Even on the very “lowest floor” literary work, that is, in the speech of heroes, characters often speak in ways that real people never speak. The language seems to be the same, but in reality it is different. When analyzing, we must not forget for a minute that the words of the heroes of a work of art are just a “mirror” reflection of the real speeches of some real people, relatively speaking, prototypes.

The general rule is this: any word in a work of fiction is only “similar” to the same word in human (non-fiction) language. It is a “transformed” word - insofar as it has entered the fabric of a work of art.

What do I want to say by emphasizing this idea so persistently? I want to draw attention to the fact that the sign system of a verbal (that is, literary) work is not limited only to its language. Language, in fact, is just one element of such a system. Moreover, the element is completely “artificial”, because it was “made” by the author (artist), and did not arise on its own.

In art everything is artificial, because it is made, that is why it is art.

About the signs

What is a sign? A sign is an external (visible, sensually perceived) manifestation of a certain essence, which I prefer to call meaning.

Figuratively speaking, the sign itself is dead if it is not connected with meaning.

As an example. Take a book in a language you don't know. She may be talented or mediocre - you will not be able to appreciate her, because she is not available to you. Not as a material body, but as a text, that is, a work created in a certain sign system.

Expanding the analogy, we will come to the conclusion that many texts remain inaccessible to one degree or another, since this sign system is not at all familiar to the reader or has not been fully mastered by him.

When we further speak of, say, poetry, understandable to a wide circle readers (of publicly accessible, or “folk” poetry), then from a theoretical point of view this only means that the data poetic texts created in sign systems that, for whatever reason, are accessible to most or a huge number of readers of poetry. First of all, of course, thanks to school education.

By the way, the accessibility of a text does not in any way characterize its artistic merits. That is, the degree of accessibility does not tell us anything about the degree of talent or lack of talent of its author.

Thus, as a subtotal, literary education at school or outside it implies familiarizing potential readers with existing sign systems, as well as those systems that are in the process of emergence and formation, and on this basis - developing the ability to intuitively perceive the sign systems of the future, which at the moment does not yet exist (or is in its infancy).
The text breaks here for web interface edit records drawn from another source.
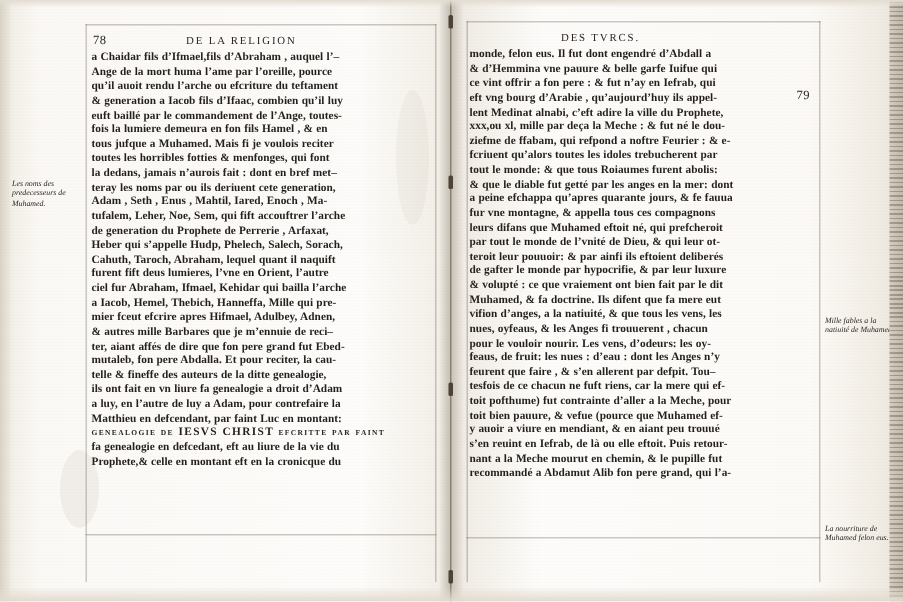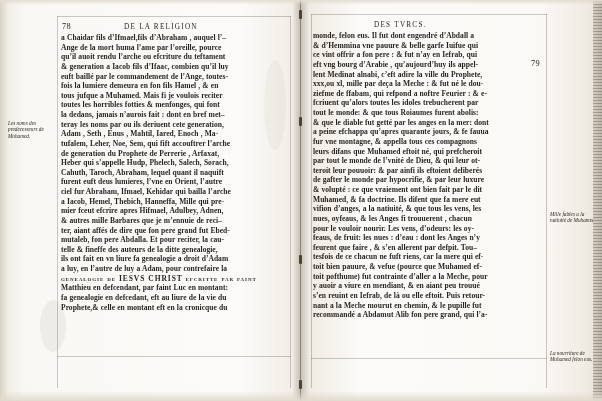--- a/index.html
+++ b/index.html
@@ -186,32 +186,32 @@
       <span class="ln">fois la lumiere demeura en fon fils  Hamel , &amp; en</span>
       <span class="ln">tous jufque a Muhamed.    Mais fi je voulois reciter</span>
       <span class="ln">toutes les horribles fotties &amp; menfonges, qui font</span>
       <span class="ln">la dedans, jamais n’aurois fait : dont en bref met–</span>
       <span class="ln">teray les noms par ou ils deriuent cete generation,</span>
       <span class="ln">Adam , Seth , Enus , Mahtil, Iared, Enoch , Ma-</span>
       <span class="ln">tufalem, Leher, Noe, Sem, qui fift accouftrer l’arche</span>
       <span class="ln">de generation du Prophete de Perrerie , Arfaxat,</span>
       <span class="ln">Heber qui s’appelle Hudp, Phelech, Salech,  Sorach,</span>
       <span class="ln">Cahuth, Taroch, Abraham, lequel  quant il naquift</span>
-      <span class="ln">furent euft deus lumieres, l’vne en Orient, l’autre</span>
+      <span class="ln">furent fift deus lumieres, l’vne en Orient, l’autre</span>
       <span class="ln">ciel fur Abraham, Ifmael, Kehidar  qui bailla l’arche</span>
       <span class="ln">a Iacob, Hemel, Thebich, Hanneffa, Mille qui pre-</span>
       <span class="ln">mier fceut efcrire  apres  Hifmael, Adulbey, Adnen,</span>
       <span class="ln">&amp; autres mille Barbares  que je m’ennuie de reci–</span>
       <span class="ln">ter, aiant affés de dire que fon pere grand fut Ebed-</span>
       <span class="ln">mutaleb, fon pere Abdalla.    Et pour reciter, la cau-</span>
       <span class="ln">telle &amp; fineffe des auteurs de la ditte genealogie,</span>
       <span class="ln">ils ont fait en vn liure fa genealogie a droit d’Adam</span>
       <span class="ln">a luy, en l’autre de luy a  Adam, pour  contrefaire la</span>
+      <span class="ln">Matthieu en defcendant, par faint  Luc en montant:</span>
       <span class="ln sc">genealogie de IESVS   CHRIST efcritte par faint</span>
-      <span class="ln">Matthieu en defcendant, par faint  Luc en montant:</span>
       <span class="ln">fa genealogie  en defcedant,  eft  au liure de la  vie du</span>
       <span class="ln">Prophete,&amp; celle en montant eft en la  cronicque du</span>
     </div>
 
     <div class="marginal" style="left:8px; top:120px;">Les noms des predecesseurs de Muhamed.</div>
   </div>
 
   <div class="page page-right">
     <div class="running-head" style="left:72px; top:21px;">DES TVRCS.</div>
     <div class="folio" style="left:229px; top:31px;margin-top:28px;">79</div>
@@ -234,22 +234,22 @@
       <span class="ln">teroit leur pouuoir: &amp; par ainfi ils  eftoient deliberés</span>
       <span class="ln">de gafter le monde par hypocrifie,  &amp;  par leur luxure</span>
       <span class="ln">&amp; volupté : ce que vraiement ont bien fait par le dit</span>
       <span class="ln">Muhamed, &amp; fa doctrine.    Ils difent que fa mere eut</span>
       <span class="ln">vifion d’anges, a la natiuité, &amp; que tous les  vens, les</span>
       <span class="ln">nues, oyfeaus, &amp;  les  Anges fi trouuerent ,  chacun</span>
       <span class="ln">pour le vouloir nourir.      Les vens, d’odeurs: les oy-</span>
       <span class="ln">feaus,  de  fruit: les nues : d’eau : dont  les  Anges n’y</span>
       <span class="ln">feurent que faire , &amp; s’en allerent par defpit.   Tou–</span>
       <span class="ln">tesfois de ce chacun ne fuft riens, car la  mere qui ef-</span>
+      <span class="ln">toit pofthume) fut contrainte d’aller a la Meche, pour</span>
       <span class="ln">toit bien pauure, &amp; vefue (pource que  Muhamed ef-</span>
-      <span class="ln">toit pofthume) fut contrainte d’aller a la Meche, pour</span>
       <span class="ln">y auoir a viure en  mendiant, &amp;  en aiant  peu trouué</span>
       <span class="ln">s’en reuint en Iefrab, de là ou elle eftoit.  Puis retour-</span>
       <span class="ln">nant a la Meche  mourut en chemin, &amp; le pupille fut</span>
       <span class="ln">recommandé a Abdamut Alib fon pere grand, qui l’a-</span>
     </div>
 
     <div class="marginal right" style="left:248px; top:211px;">Mille fables a la natiuité de Muhamed.</div>
 
     <div class="marginal right" style="left:248px; top:350px;">La nourriture de Muhamed felon eus.</div>
   </div>

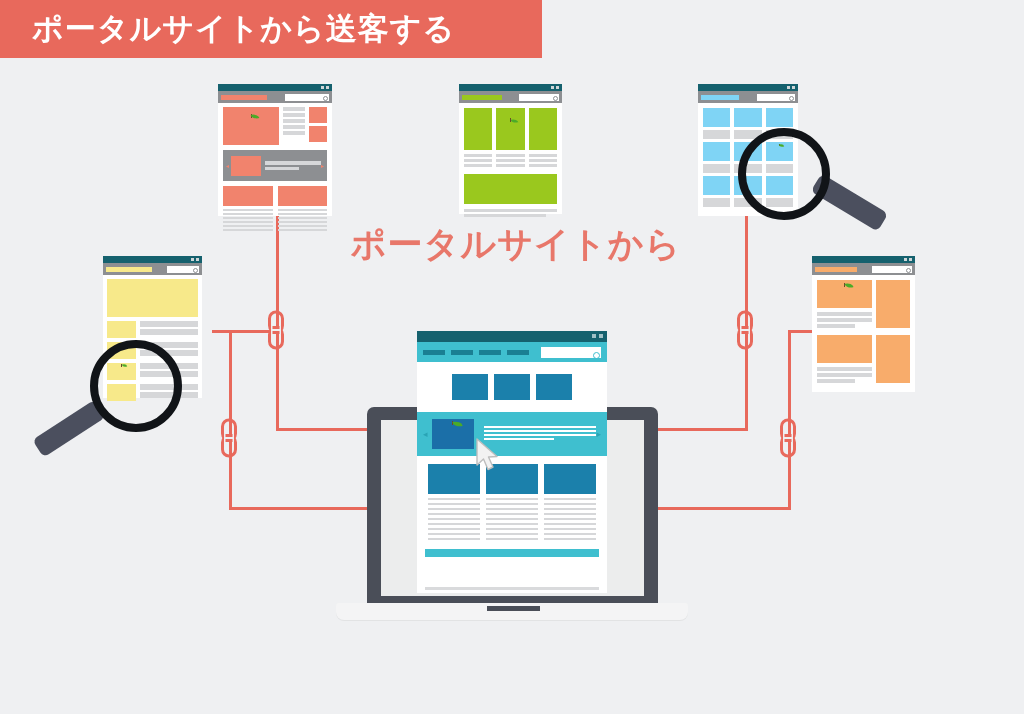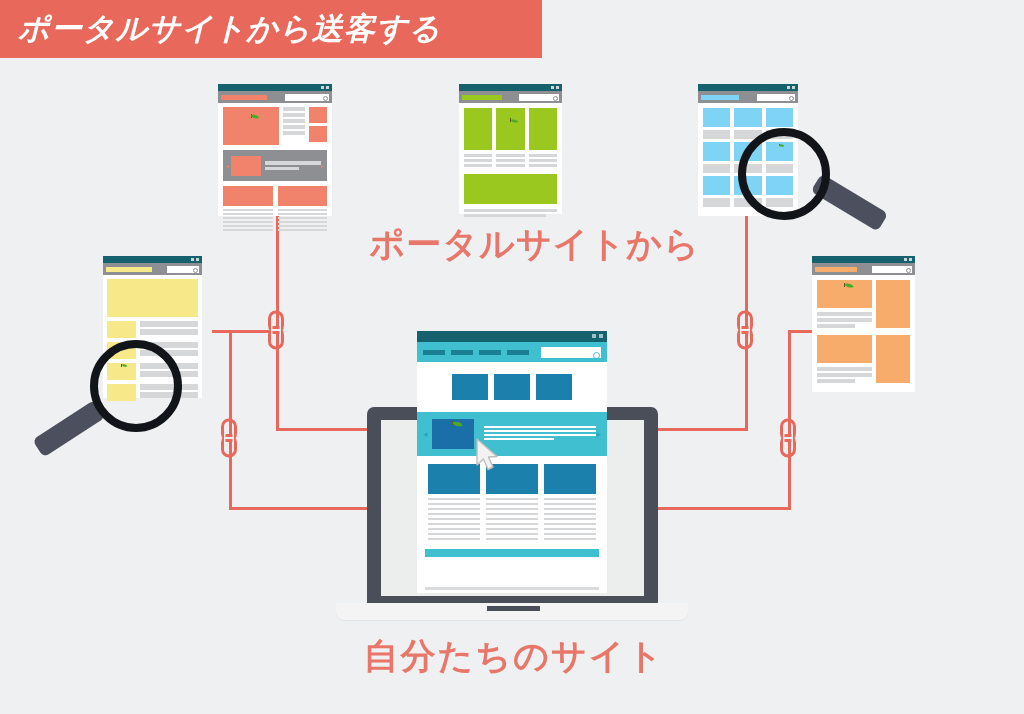--- a/index.html
+++ b/index.html
@@ -11,27 +11,27 @@
   }
   .stage{position:absolute;left:0;top:0;width:1024px;height:714px;}
 
   
   .banner{
     position:absolute;left:0;top:0;width:542px;height:58px;
     background:#e8695c;display:flex;align-items:center;
   }
   .banner-text{
     color:#ffffff;font-size:31px;font-weight:bold;letter-spacing:1px;
-    margin-left:18px;white-space:nowrap;font-style:italic;
+    margin-left:32px;white-space:nowrap;
   }
 
   
   .center-heading{
     position:absolute;left:332px;top:224px;width:368px;
-    text-align:right;color:#e8776a;font-weight:bold;
+    text-align:center;color:#e8776a;font-weight:bold;
     font-size:35px;line-height:40px;letter-spacing:1px;
   }
   .bottom-heading{
     position:absolute;left:334px;top:633px;width:360px;
     text-align:center;color:#e8776a;font-weight:bold;
     font-size:35px;letter-spacing:2px;
   }
 
   
   .line{position:absolute;background:#e8695c;}
@@ -527,15 +527,14 @@
   </div>
 
   <div class="banner">
     <span class="banner-text">ポータルサイトから送客する</span>
   </div>
 
   <div class="center-heading">
     <div>ポータルサイトから</div>
   </div>
 
-  <div class="bottom-heading">自分たちのサイト</div>
 
 </div>
 
 </body></html>

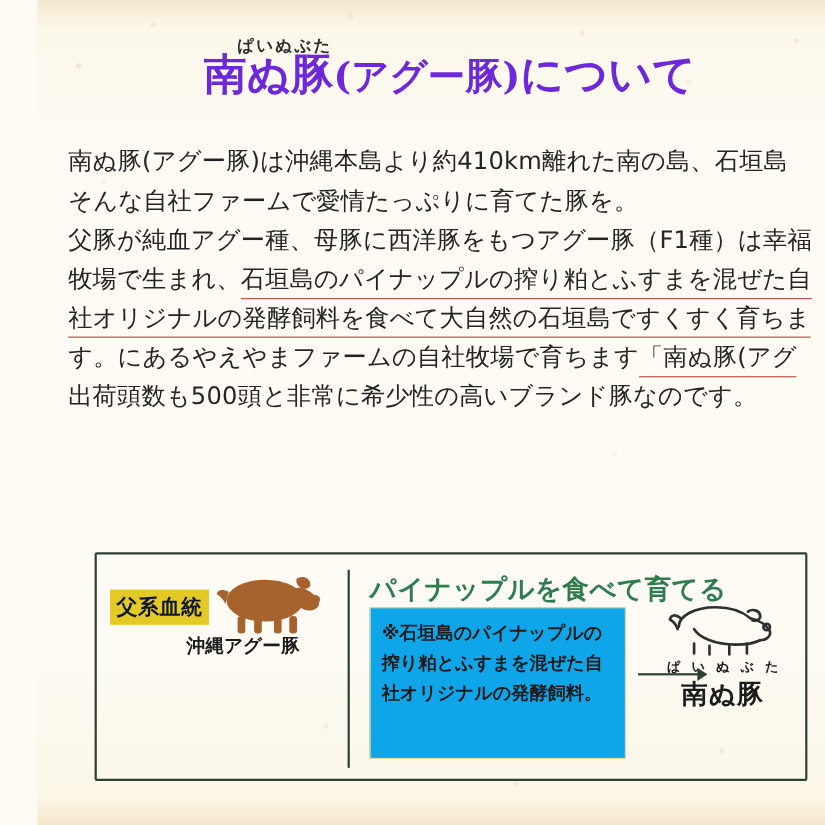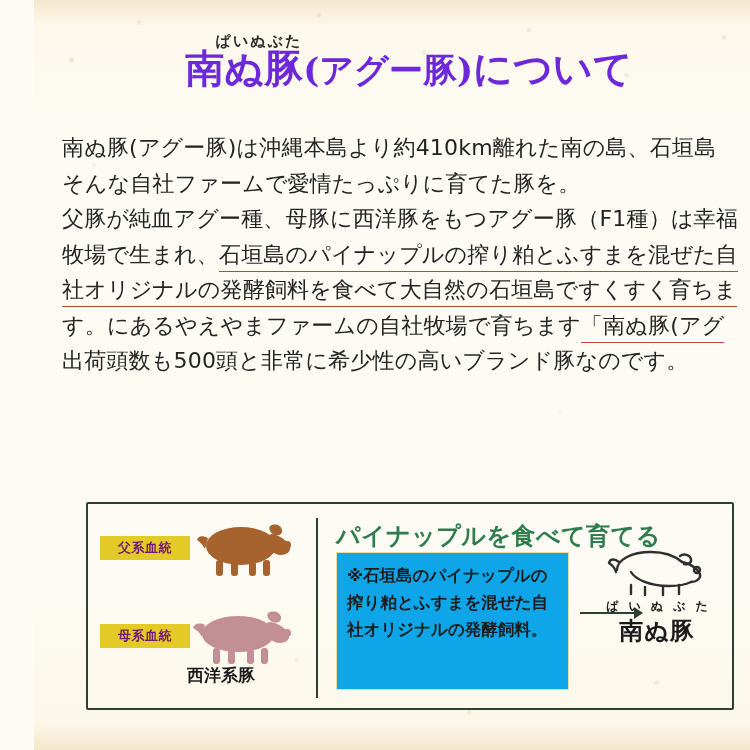--- a/index.html
+++ b/index.html
@@ -112,24 +112,24 @@
     position: absolute;
     left: 8px; top: 10px;
     width: 210px;
   }
   .lineage-row { position: relative; height: 88px; }
   .lineage-tag {
     position: absolute;
     left: 4px;
     top: 22px;
     background: #e3ca26;
-    color: #701a75;
-    font-size: 13px;
-    font-weight: 700;
-    padding: 3px 18px;
+    color: #0f172a;
+    font-size: 19px;
+    font-weight: 700;
+    padding: 3px 6px;
     letter-spacing: 0.5px;
     white-space: nowrap;
   }
   .pig-figure { position: absolute; left: 90px; top: 6px; }
   .lineage-caption {
     position: absolute;
     left: 30px;
     top: 62px;
     width: 190px;
     text-align: center;
@@ -242,41 +242,23 @@
                 <path d="M84 6c5-3 11-1 12 4 1 4-3 6-7 5-4-1-7-6-5-9z"></path>
                 <circle cx="101" cy="25" r="4"></circle>
                 <rect x="30" y="40" width="7" height="16" rx="3"></rect>
                 <rect x="45" y="41" width="7" height="15" rx="3"></rect>
                 <rect x="63" y="41" width="7" height="15" rx="3"></rect>
                 <rect x="77" y="40" width="7" height="16" rx="3"></rect>
                 <path d="M22 18c-6-3-10-2-11 2 3 2 6 5 8 9z"></path>
               </g>
             </svg>
           </div>
+          <div class="lineage-caption">沖縄アグー豚</div>
         </div>
 
-        <div class="lineage-row">
-          <div class="lineage-tag">母系血統</div>
-          <div class="pig-figure">
-            <svg width="108" height="58" viewBox="0 0 108 58">
-              <g fill="#c38f96">
-                <ellipse cx="52" cy="26" rx="36" ry="18"></ellipse>
-                <path d="M84 14c8 1 16 6 19 13 1 5-4 8-9 8-7 0-14-6-15-12-1-5 1-9 5-9z"></path>
-                <path d="M82 5c5-3 12-1 13 4 1 4-4 7-8 5-4-1-7-6-5-9z"></path>
-                <circle cx="101" cy="25" r="4"></circle>
-                <rect x="27" y="40" width="7" height="16" rx="3"></rect>
-                <rect x="42" y="41" width="7" height="15" rx="3"></rect>
-                <rect x="61" y="41" width="7" height="15" rx="3"></rect>
-                <rect x="75" y="40" width="7" height="16" rx="3"></rect>
-                <path d="M19 17c-6-3-11-1-12 3 4 2 7 5 9 9z"></path>
-              </g>
-            </svg>
-          </div>
-          <div class="lineage-caption">西洋系豚</div>
-        </div>
 
       </div>
 
       <div class="divider-v"></div>
 
       <div class="feed-title">パイナップルを食べて育てる</div>
       <div class="feed-box">※石垣島のパイナップルの搾り粕とふすまを混ぜた自社オリジナルの発酵飼料。</div>
 
       <div class="arrow-connect"></div>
Conventionally (but quite accurately) speaking, literary and artistic education is the maximum expansion of the artistic horizons of future readers. It is clear that such an expansion can occur not only within the framework of any educational institution, but also - even more often - in some other ways and means, including through self-education.

I would like to note in passing that this approach makes it possible to quite strictly decide on the inclusion or non-inclusion of a particular writer in the school literature curriculum. Therefore, first of all, of course, those writers and poets who expand our horizons in the field of literary and artistic sign systems should be included in the program.

Why is the concept of text important?

So, any work of art is a text created in a certain sign system. As such, it can be separated from the author and “appropriated” by the reader.

An analogy with the sacrament of birth is probably appropriate here. You gave birth to a child - that is, you “separated” him from yourself. He is your child, your fruit, but at the same time, he is an entity separate from you, and your rights to him are limited by a number of rules and regulations.

It’s the same with a work: by separating it from himself (in the form of an act of publication, making it public), the author loses some rights to it, namely: the right to explain it. From this moment on, the work falls within the scope of the reader’s rights, the main of which is the right to understanding, to interpretation of this work. No one can deprive the reader of this right to interpretation as long as art exists, that is, creativity for the public, creativity addressed to “another” and not to oneself.

I would like to clarify here that the author, of course, also has the right to interpret his work, but not as an author, but as an ordinary (albeit qualified) reader. In rare cases, the author may even act as a critic of his works, but, firstly, even in this case he does not have any special prerogatives in relation to other readers, and secondly, such cases are quite rare, if not exceptional .

Accordingly, the author’s statements such as “what I really wanted to say is such and such,” of course, should not be ignored, but one should not give them excessive meaning either. After all, the reader did not sign up to understand the author thoroughly. If the text, and along with it the author, remains unclear, then this is also a special case that should be dealt with specifically.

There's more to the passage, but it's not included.